▸ EXERCISE PROMPT
Exactly as written, return the entries below, minus any pictures.

SOURCE MATERIAL Start Marker

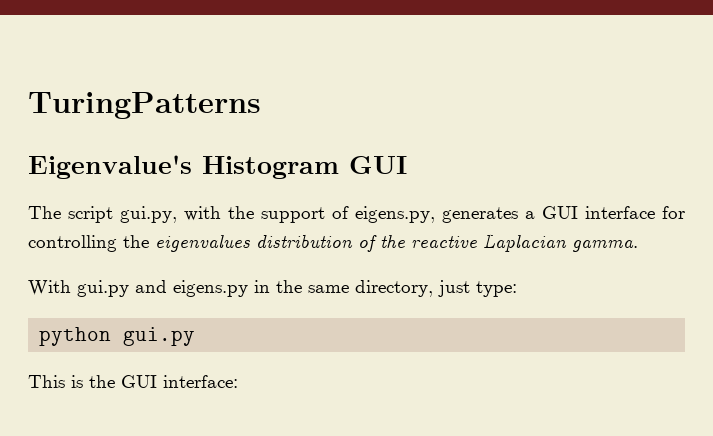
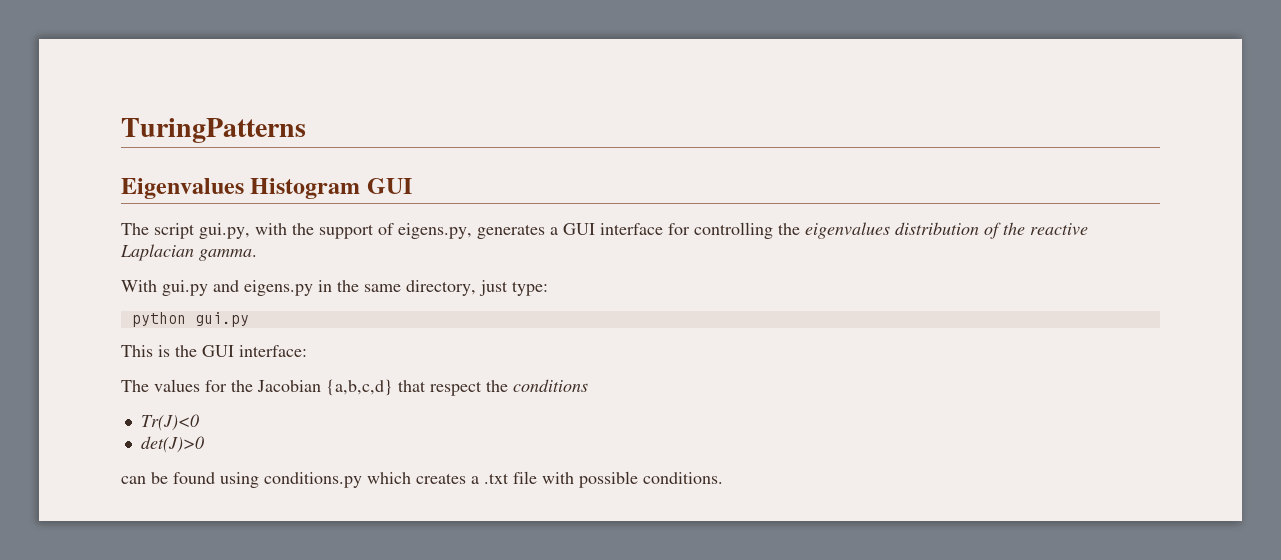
[28,155,192,179] Eigenvalue's -> [121,178,244,199] Eigenvalues
(238, 381) none -> [121,379,588,396] [140,414,199,431] [140,436,204,453] [121,471,723,488] // The values for the Jacobian {a,b,c,d} that respect the conditions // Tr(J)<0 // det(J)>0 // can be found using conditions.py which creates a .txt file with possible conditions.

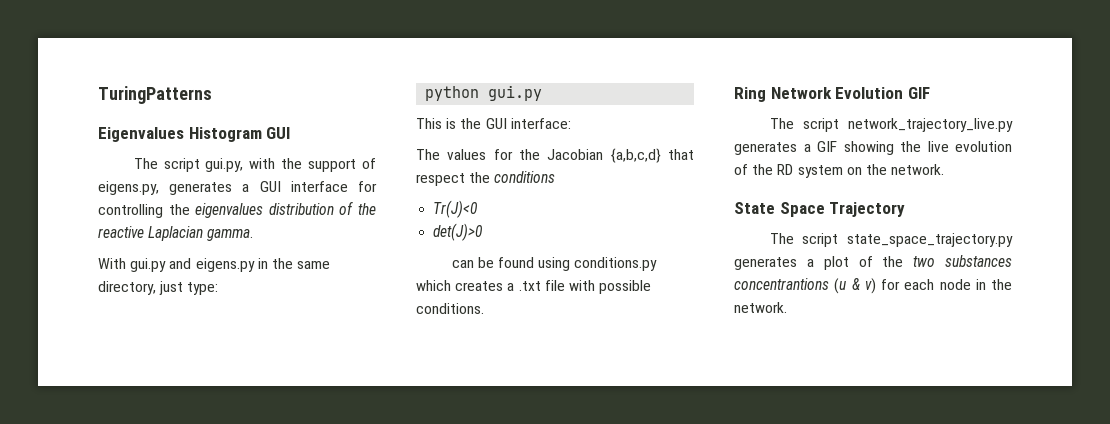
(723, 478) none -> [734,87,930,102] [769,118,1013,132] [734,141,1012,155] [734,164,945,178] [734,202,906,217] [769,233,1013,247] [734,255,1012,270] [734,278,1012,294] [734,302,787,313] // Ring Network Evolution GIF // The script network_trajectory_live.py generates a GIF showing the live evolution of the RD system on the network. // State Space Trajectory // The script state_space_trajectory.py generates a plot of the two substances concentrantions (u & v) for each node in the network.

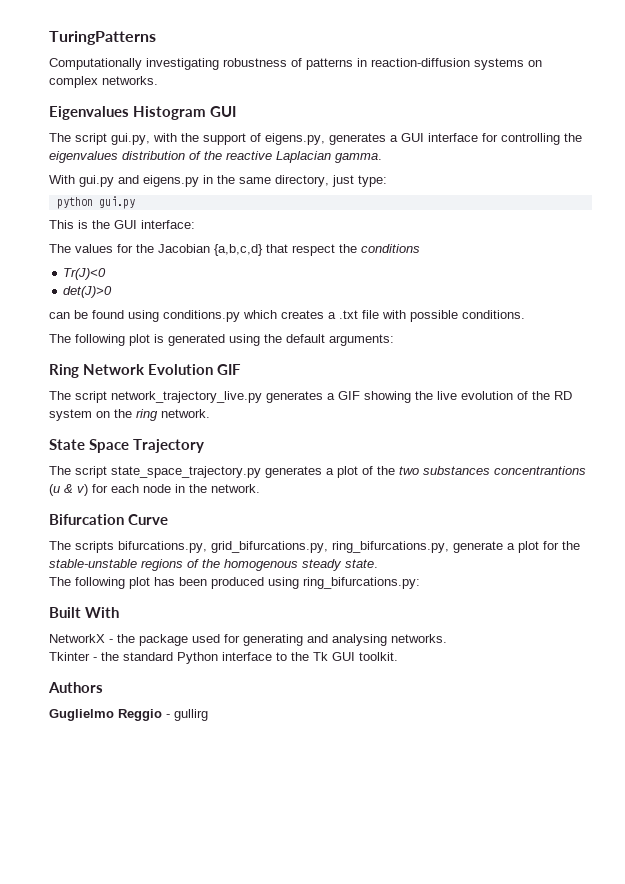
(212, 95) none -> [49,58,542,70] [49,76,158,88] // Computationally investigating robustness of patterns in reaction-diffusion systems on complex networks.
(484, 308) none -> [49,334,394,346] // The following plot is generated using the default arguments:
(887, 169) none -> [136,409,158,421] ring
(787, 307) none -> [49,514,168,525] [49,541,580,553] [49,559,378,571] [49,577,420,589] [49,607,119,618] [49,634,447,646] [49,652,398,664] [48,682,103,693] [49,709,208,721] // Bifurcation Curve // The scripts bifurcations.py, grid_bifurcations.py, ring_bifurcations.py, generate a plot for the stable-unstable regions of the homogenous steady state. // The following plot has been produced using ring_bifurcations.py: // Built With // NetworkX - the package used for generating and analysing networks. // Tkinter - the standard Python interface to the Tk GUI toolkit. // Authors // Guglielmo Reggio - gullirg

SOURCE MATERIAL End Marker

▸ OUTPUT FOR THIS TASK
[28,155,192,179] Eigenvalue's -> [121,178,244,199] Eigenvalues
(238, 381) none -> [121,379,588,396] [140,414,199,431] [140,436,204,453] [121,471,723,488] // The values for the Jacobian {a,b,c,d} that respect the conditions // Tr(J)<0 // det(J)>0 // can be found using conditions.py which creates a .txt file with possible conditions.

(723, 478) none -> [734,87,930,102] [769,118,1013,132] [734,141,1012,155] [734,164,945,178] [734,202,906,217] [769,233,1013,247] [734,255,1012,270] [734,278,1012,294] [734,302,787,313] // Ring Network Evolution GIF // The script network_trajectory_live.py generates a GIF showing the live evolution of the RD system on the network. // State Space Trajectory // The script state_space_trajectory.py generates a plot of the two substances concentrantions (u & v) for each node in the network.

(212, 95) none -> [49,58,542,70] [49,76,158,88] // Computationally investigating robustness of patterns in reaction-diffusion systems on complex networks.
(484, 308) none -> [49,334,394,346] // The following plot is generated using the default arguments:
(887, 169) none -> [136,409,158,421] ring
(787, 307) none -> [49,514,168,525] [49,541,580,553] [49,559,378,571] [49,577,420,589] [49,607,119,618] [49,634,447,646] [49,652,398,664] [48,682,103,693] [49,709,208,721] // Bifurcation Curve // The scripts bifurcations.py, grid_bifurcations.py, ring_bifurcations.py, generate a plot for the stable-unstable regions of the homogenous steady state. // The following plot has been produced using ring_bifurcations.py: // Built With // NetworkX - the package used for generating and analysing networks. // Tkinter - the standard Python interface to the Tk GUI toolkit. // Authors // Guglielmo Reggio - gullirg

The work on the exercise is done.